Leave every image behind and restate the data word for word.

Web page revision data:
Segment Open

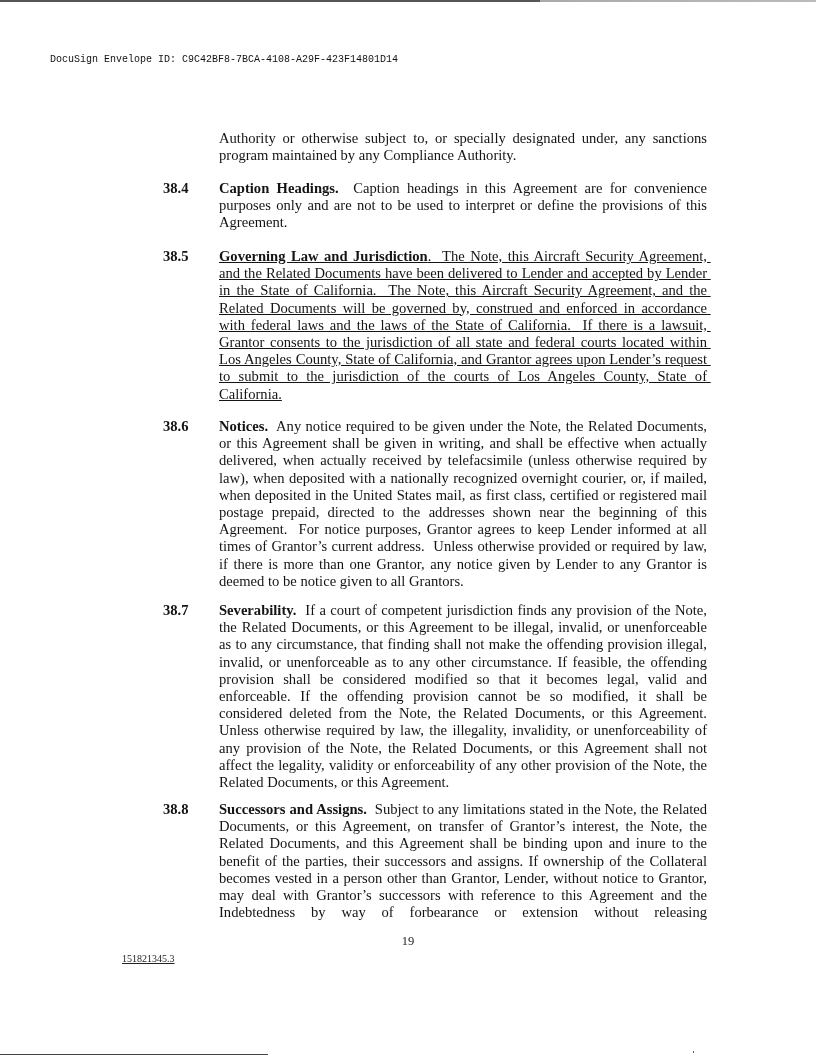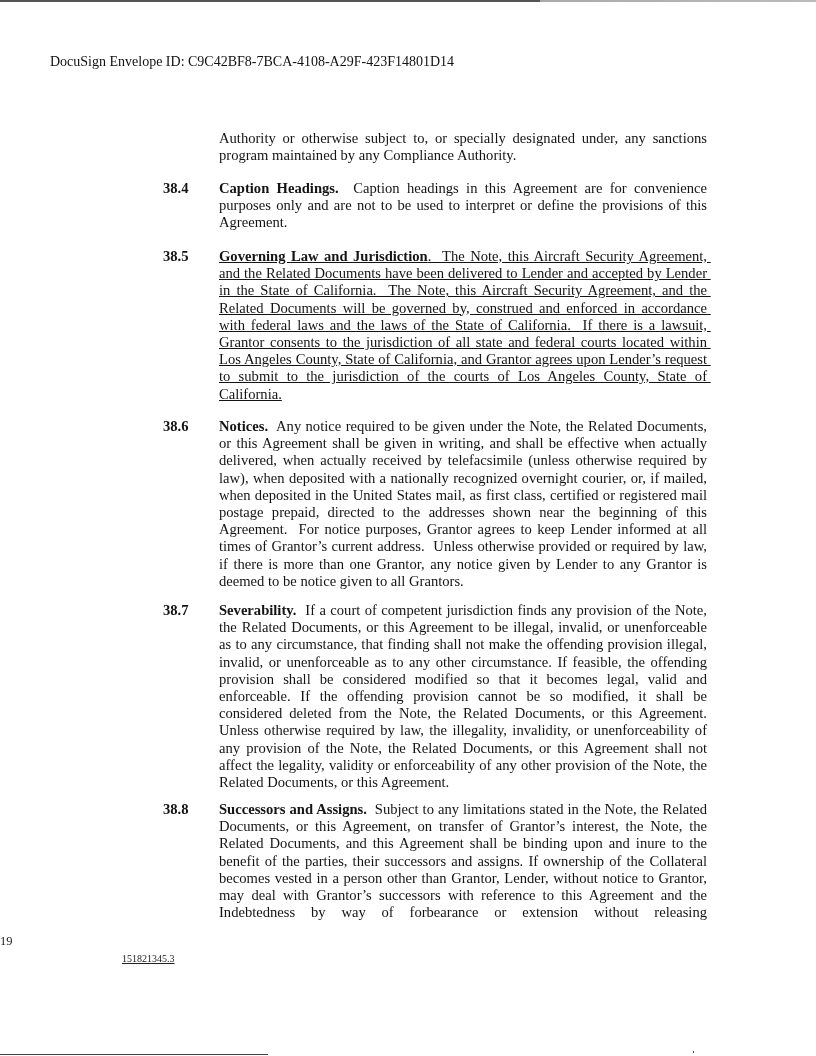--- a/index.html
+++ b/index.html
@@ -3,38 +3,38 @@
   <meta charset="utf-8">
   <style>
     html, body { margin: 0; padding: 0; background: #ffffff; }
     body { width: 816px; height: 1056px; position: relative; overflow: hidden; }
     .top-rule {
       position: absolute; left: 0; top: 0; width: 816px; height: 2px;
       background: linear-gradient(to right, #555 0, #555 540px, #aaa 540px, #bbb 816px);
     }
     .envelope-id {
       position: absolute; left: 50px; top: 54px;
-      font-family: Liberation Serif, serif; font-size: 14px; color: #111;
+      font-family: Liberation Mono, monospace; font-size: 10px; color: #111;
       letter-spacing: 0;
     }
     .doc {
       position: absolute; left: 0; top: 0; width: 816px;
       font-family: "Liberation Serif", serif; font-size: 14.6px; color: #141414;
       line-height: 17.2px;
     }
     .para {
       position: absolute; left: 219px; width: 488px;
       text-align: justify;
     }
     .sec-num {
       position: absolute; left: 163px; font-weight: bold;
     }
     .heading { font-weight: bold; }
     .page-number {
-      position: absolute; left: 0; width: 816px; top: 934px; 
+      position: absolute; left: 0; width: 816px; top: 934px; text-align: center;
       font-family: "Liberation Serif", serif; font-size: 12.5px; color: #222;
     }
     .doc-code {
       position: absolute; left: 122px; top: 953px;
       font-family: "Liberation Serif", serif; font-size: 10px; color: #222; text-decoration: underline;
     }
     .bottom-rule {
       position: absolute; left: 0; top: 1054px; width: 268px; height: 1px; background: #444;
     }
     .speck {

Segment Closed

# Output for this exercise
--- a/index.html
+++ b/index.html
@@ -3,38 +3,38 @@
   <meta charset="utf-8">
   <style>
     html, body { margin: 0; padding: 0; background: #ffffff; }
     body { width: 816px; height: 1056px; position: relative; overflow: hidden; }
     .top-rule {
       position: absolute; left: 0; top: 0; width: 816px; height: 2px;
       background: linear-gradient(to right, #555 0, #555 540px, #aaa 540px, #bbb 816px);
     }
     .envelope-id {
       position: absolute; left: 50px; top: 54px;
-      font-family: Liberation Serif, serif; font-size: 14px; color: #111;
+      font-family: Liberation Mono, monospace; font-size: 10px; color: #111;
       letter-spacing: 0;
     }
     .doc {
       position: absolute; left: 0; top: 0; width: 816px;
       font-family: "Liberation Serif", serif; font-size: 14.6px; color: #141414;
       line-height: 17.2px;
     }
     .para {
       position: absolute; left: 219px; width: 488px;
       text-align: justify;
     }
     .sec-num {
       position: absolute; left: 163px; font-weight: bold;
     }
     .heading { font-weight: bold; }
     .page-number {
-      position: absolute; left: 0; width: 816px; top: 934px; 
+      position: absolute; left: 0; width: 816px; top: 934px; text-align: center;
       font-family: "Liberation Serif", serif; font-size: 12.5px; color: #222;
     }
     .doc-code {
       position: absolute; left: 122px; top: 953px;
       font-family: "Liberation Serif", serif; font-size: 10px; color: #222; text-decoration: underline;
     }
     .bottom-rule {
       position: absolute; left: 0; top: 1054px; width: 268px; height: 1px; background: #444;
     }
     .speck {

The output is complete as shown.